(Content revision data)

☆ ☆ ☆ ☆ ☆

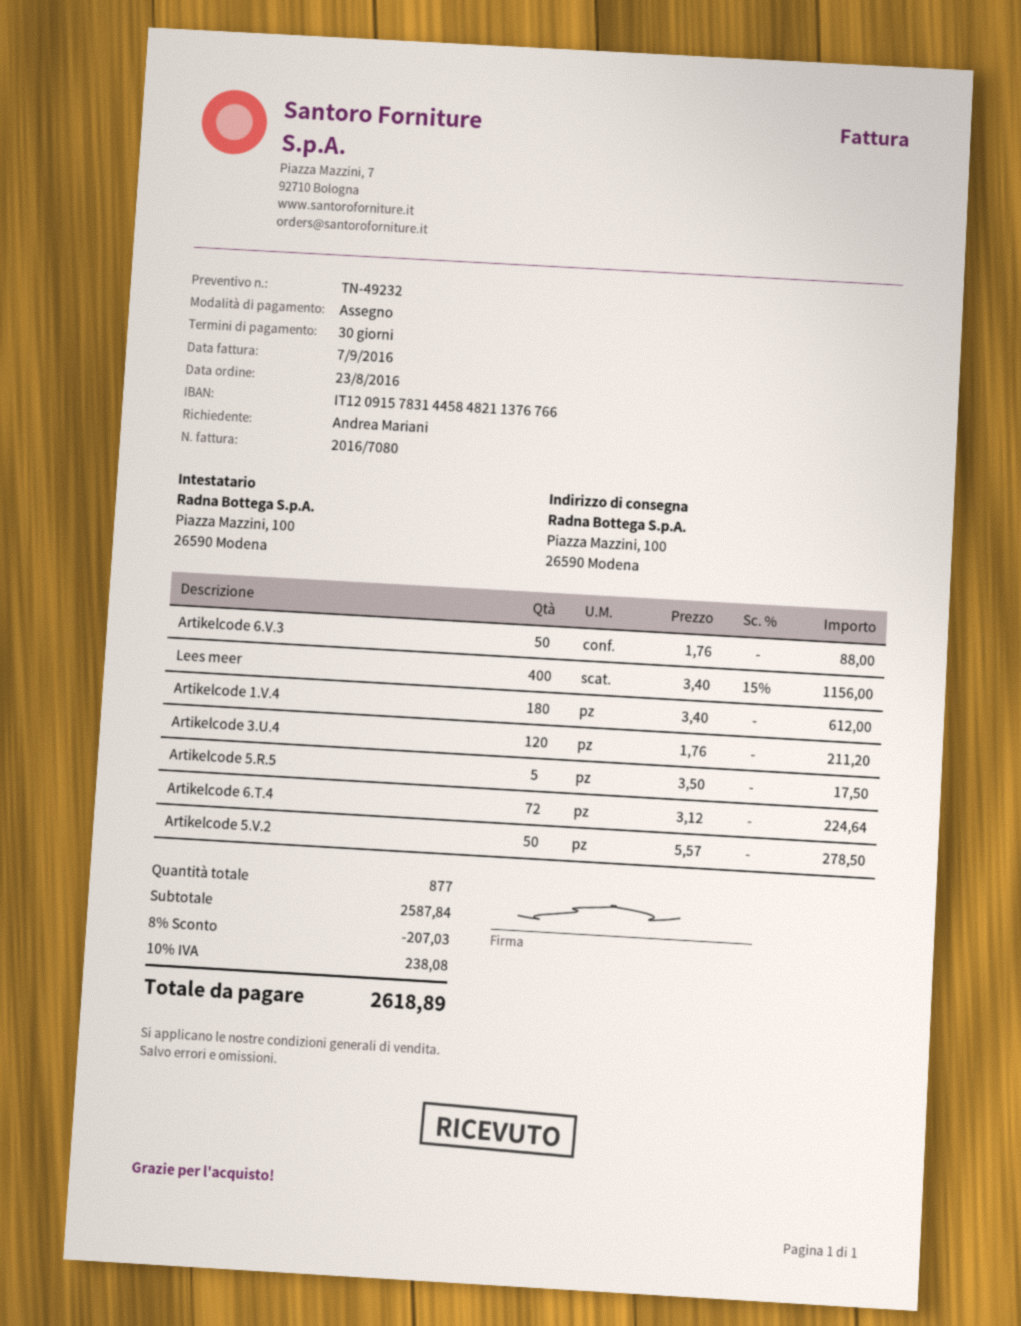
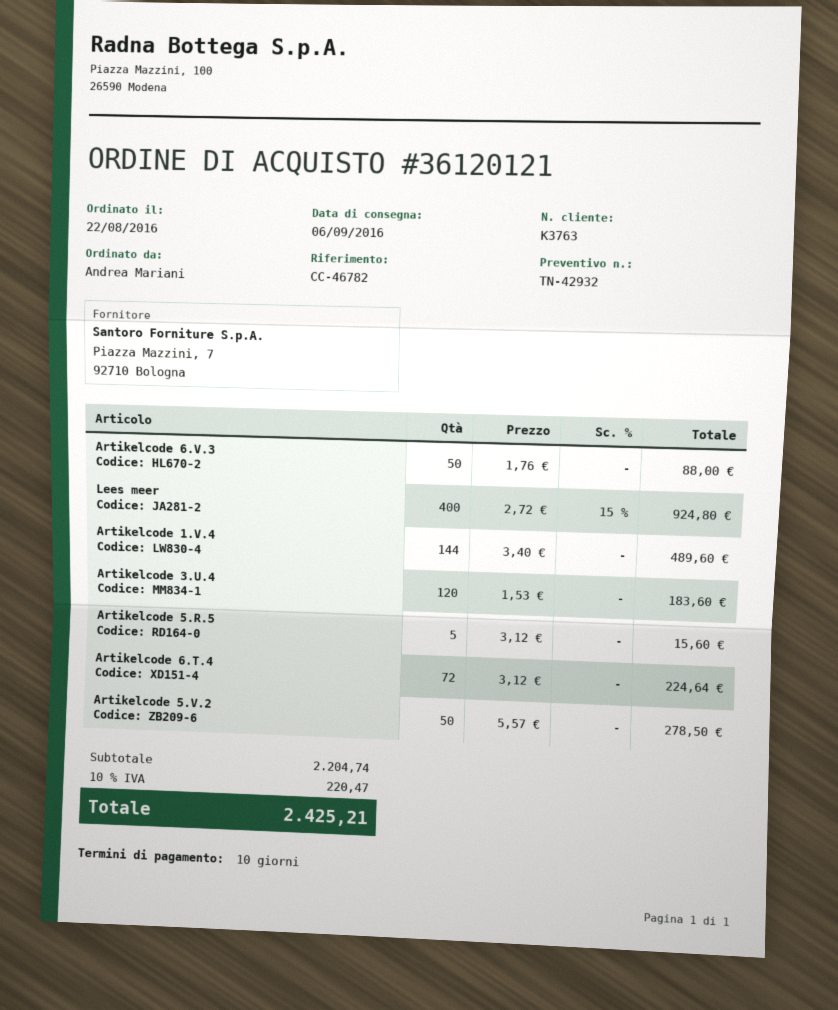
quote number: TN-49232 -> TN-42932
order date: 2016-08-23 -> 2016-08-22
payment terms: 30 days -> 10 days
Lees meer: 400 x 3.40 - 15% = 1156.00 -> 400 x 2.72 - 15% = 924.80
Artikelcode 1.V.4: 180 x 3.40 = 612.00 -> 144 x 3.40 = 489.60
Artikelcode 3.U.4: 120 x 1.76 = 211.20 -> 120 x 1.53 = 183.60
Artikelcode 5.R.5: 5 x 3.50 = 17.50 -> 5 x 3.12 = 15.60
subtotal: 2587.84 -> 2204.74
discount: 8% = 207.03 -> none
tax: 10% = 238.08 -> 10% = 220.47
total: 2618.89 -> 2425.21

☆ ☆ ☆ ☆ ☆

■ **Exercise brief**:
A faithful copy is needed: reproduce all of the data above, leaving the pictures out.

■ **Written reply**:
quote number: TN-49232 -> TN-42932
order date: 2016-08-23 -> 2016-08-22
payment terms: 30 days -> 10 days
Lees meer: 400 x 3.40 - 15% = 1156.00 -> 400 x 2.72 - 15% = 924.80
Artikelcode 1.V.4: 180 x 3.40 = 612.00 -> 144 x 3.40 = 489.60
Artikelcode 3.U.4: 120 x 1.76 = 211.20 -> 120 x 1.53 = 183.60
Artikelcode 5.R.5: 5 x 3.50 = 17.50 -> 5 x 3.12 = 15.60
subtotal: 2587.84 -> 2204.74
discount: 8% = 207.03 -> none
tax: 10% = 238.08 -> 10% = 220.47
total: 2618.89 -> 2425.21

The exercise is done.